Furthermore, Dr. Urban's statement that the marks on the child's neck and face were consistent with strangulation was not meant to suggest that F.B. intentionally tried to strangle the child. Rather, it was offered to prove that the boy suffered injuries as a result of F.B.'s headlock and choke hold, both of which defendant admitted had occurred.
Likewise, Dr. Lanese's medical conclusions about the nature and cause of the boy's injuries were consistent with the medical records and did not go beyond the admissions in defendant's testimony. Defense counsel's failure to insist on live testimony by the doctors so that they might be cross-examined did not prejudice defendant.
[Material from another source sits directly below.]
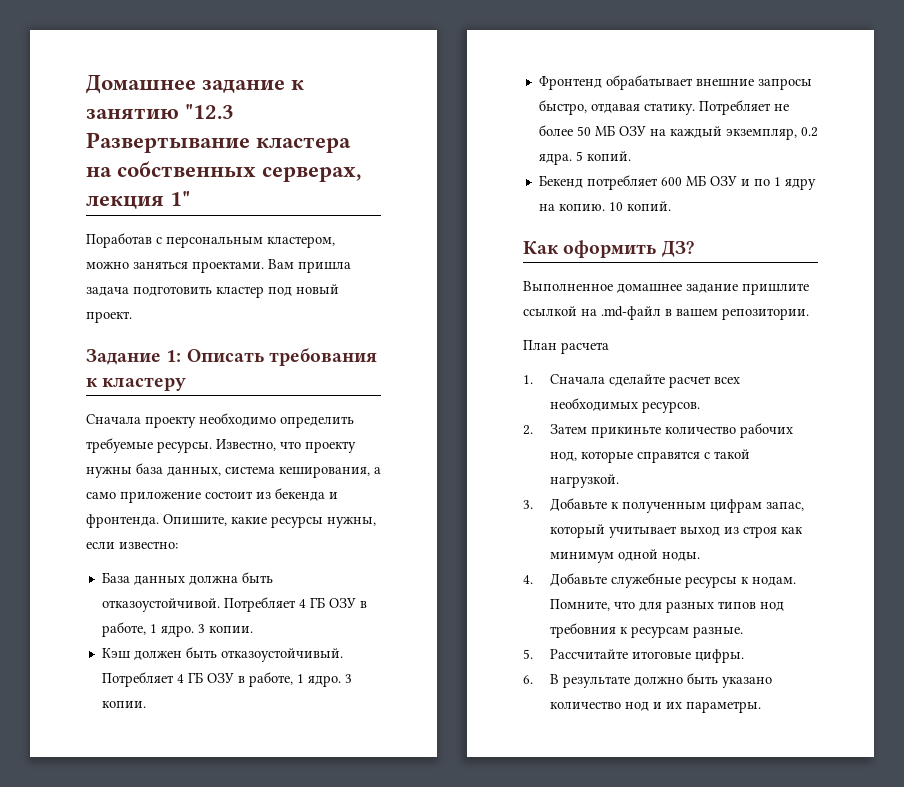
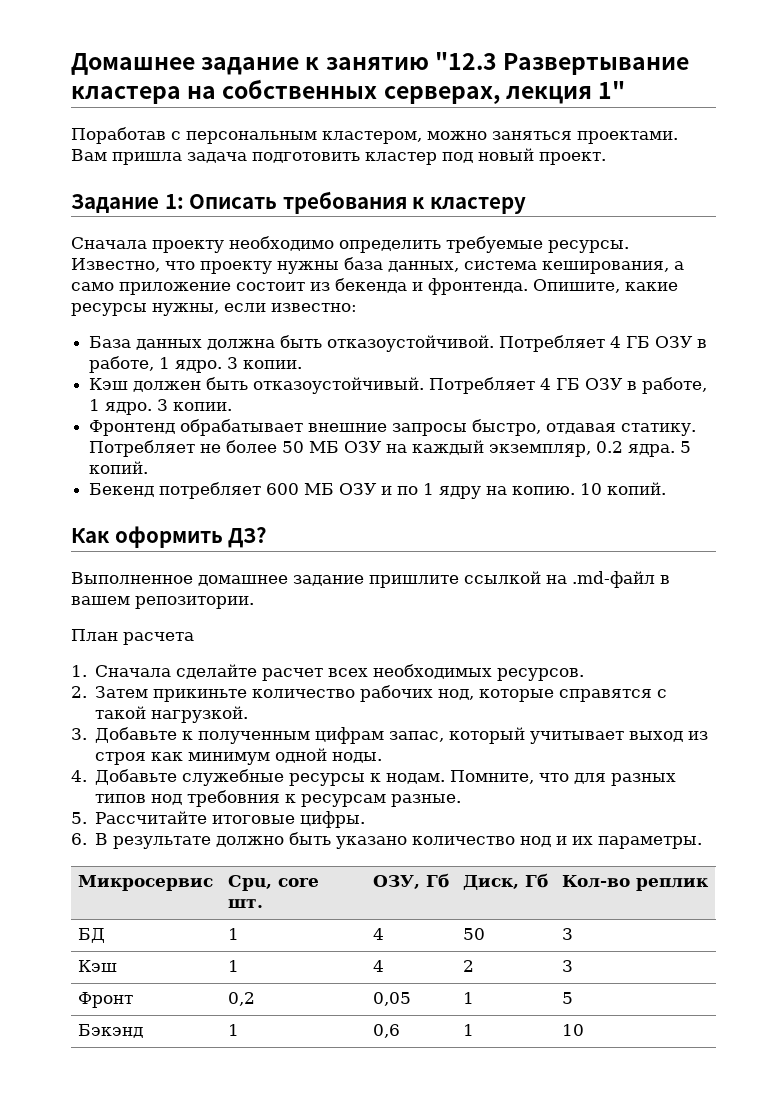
(761, 707) none -> [78,875,214,891] [228,875,320,891] [228,899,264,908] [373,873,450,889] [463,873,549,890] [562,875,710,891] [78,928,106,943] [228,928,240,940] [373,928,385,940] [463,928,486,940] [562,928,574,940] [78,960,118,972] [228,960,240,972] [373,960,385,972] [463,960,475,972] [562,960,574,972] [78,992,134,1008] [228,992,256,1006] [373,992,412,1006] [463,992,475,1004] [562,992,574,1004] [78,1024,144,1038] [228,1024,240,1036] [373,1024,401,1038] [463,1024,475,1036] [562,1024,585,1036] // Микросервис | Cpu, core шт. | ОЗУ, Гб | Диск, Гб | Кол-во реплик // БД | 1 | 4 | 50 | 3 // Кэш | 1 | 4 | 2 | 3 // Фронт | 0,2 | 0,05 | 1 | 5 // Бэкэнд | 1 | 0,6 | 1 | 10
With respect to calling witnesses to testify about the "laying of the hands" ceremony, the certifications of potential witnesses now proffered by defendant do not assist her in justifying the violent restraint of her son to perform the ceremony. Defendant has not proffered any testimony that the specific conduct of F.B. and defendant that was alleged to constitute abuse or neglect was acceptable in her church in performing the religious ceremony.
Defendant did not present a prima facie case of ineffective assistance of counsel. There was no violation of her due process rights in the legal representation provided for her at the abuse or neglect fact finding hearing.
Affirmed. I hereby certify that the foregoing is a true copy of the original on file in my office.